All of the tasks related to building an AI application, which is intended to be directly run on an embedded hardware platform, can be carried out in Vitis AI, Xilinx's development environment for AI inference [12]. The environment contains three major components that are required for creating a NN and bringing it to a format suitable for execution on a programmable device equipped with an inference accelerator. These are a deep learning framework for training and evaluating the NN, a quantizer that transforms the floating-point operations involved in NNs to fixed-point operations, and a compiler that translates the resulting operations into instructions understood by the generic inference accelerators from Xilinx.
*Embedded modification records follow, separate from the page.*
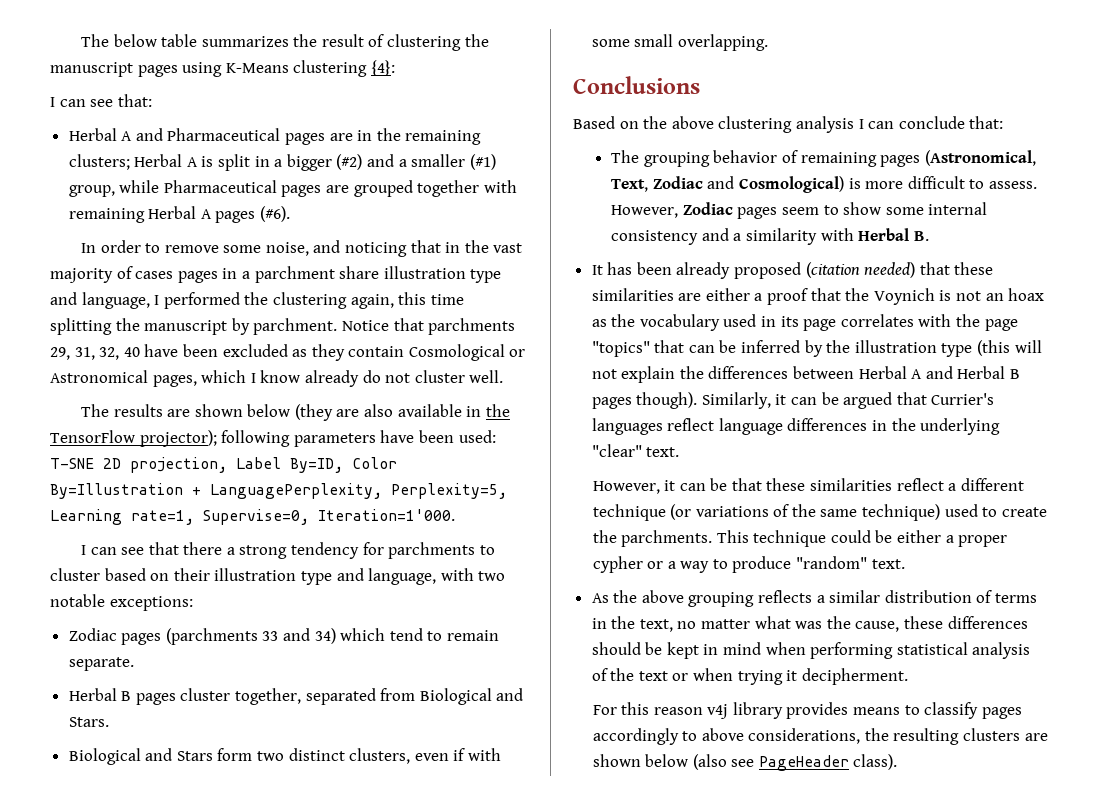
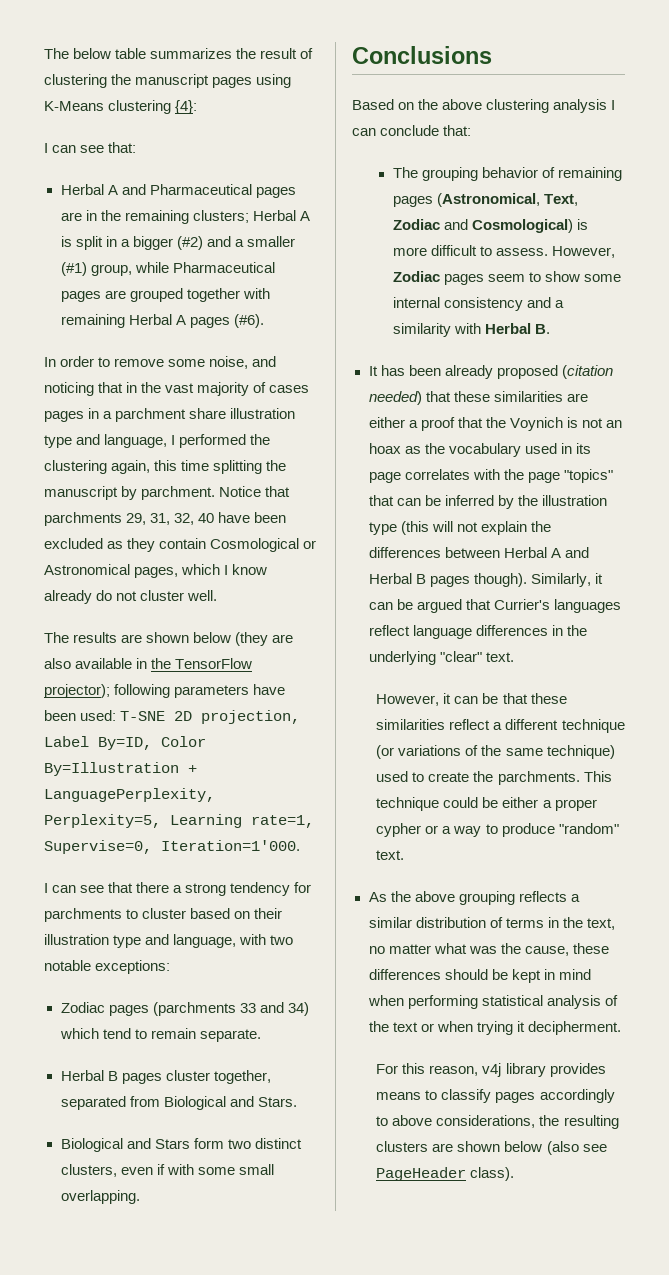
- For this reason v4j library provides means to classify pages accordingly to above considerations, the resulting clusters are shown below (also see PageHeader class).
+ For this reason, v4j library provides means to classify pages accordingly to above considerations, the resulting clusters are shown below (also see PageHeader class).

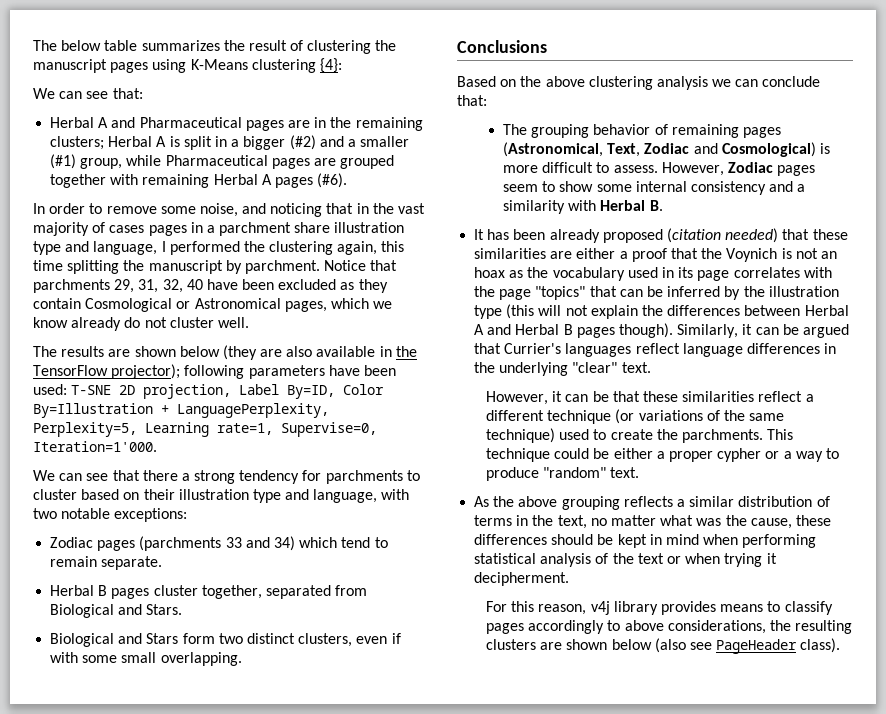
- I can see that:
+ We can see that:
- Notice that parchments 29, 31, 32, 40 have been excluded as they contain Cosmological or Astronomical pages, which I know already do not cluster well.
+ Notice that parchments 29, 31, 32, 40 have been excluded as they contain Cosmological or Astronomical pages, which we know already do not cluster well.
- I can see that there a strong tendency for parchments to cluster based on their illustration type and language, with two notable exceptions:
+ We can see that there a strong tendency for parchments to cluster based on their illustration type and language, with two notable exceptions:
- Based on the above clustering analysis I can conclude that:
+ Based on the above clustering analysis we can conclude that:

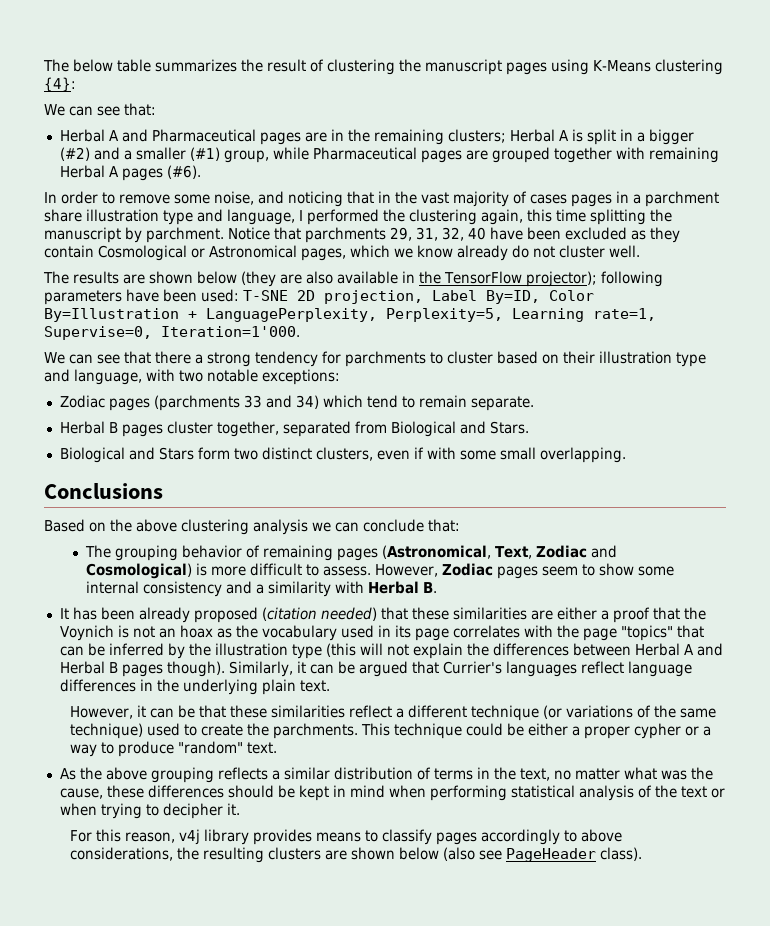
- Similarly, it can be argued that Currier's languages reflect language differences in the underlying "clear" text.
+ Similarly, it can be argued that Currier's languages reflect language differences in the underlying plain text.
- As the above grouping reflects a similar distribution of terms in the text, no matter what was the cause, these differences should be kept in mind when performing statistical analysis of the text or when trying it decipherment.
+ As the above grouping reflects a similar distribution of terms in the text, no matter what was the cause, these differences should be kept in mind when performing statistical analysis of the text or when trying to decipher it.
4.1.1 *HW-Supported Neural Network Implementations.* The inference accelerators provided by Xilinx only support a subset of the most commonly used operations in (convolutional) NNs. Therefore, it is strictly necessary to evaluate the compatibility of a given CNN before starting with its implementation. If certain layers are not supported by the accelerator, it is generally still possible to execute the network on the hardware system. However, instead of an accelerated execution on the co-processor, the unsupported operations have to be executed on the embedded CPU cores. This requires intermediate data values to be moved back and forth between the accelerator and the CPU, and leads to a noticeable performance penalty due to the data transfer and the reduced processing power of the CPU as analyzed in [13].

4.1.2 Quantization and Compilation of Neural Networks. Following a standard training process in TensorFlow, the next step is to quantize the network's parameters from floating-point to fixedpoint values. For purely FPGA-based systems, a quantization is very beneficial due to the much lower hardware complexity for realizing fixed-point units compared to floating-point units. Using fixed-point computations yields an implementation that consumes less power and has lower latency [21]. Even though the AI Engines



Figure 3: Deep-Learning Processing Unit (DPU) for Zynq UltraScale+ (left) and Xilinx Versal (right). Adapted from [10] and [27], respectively.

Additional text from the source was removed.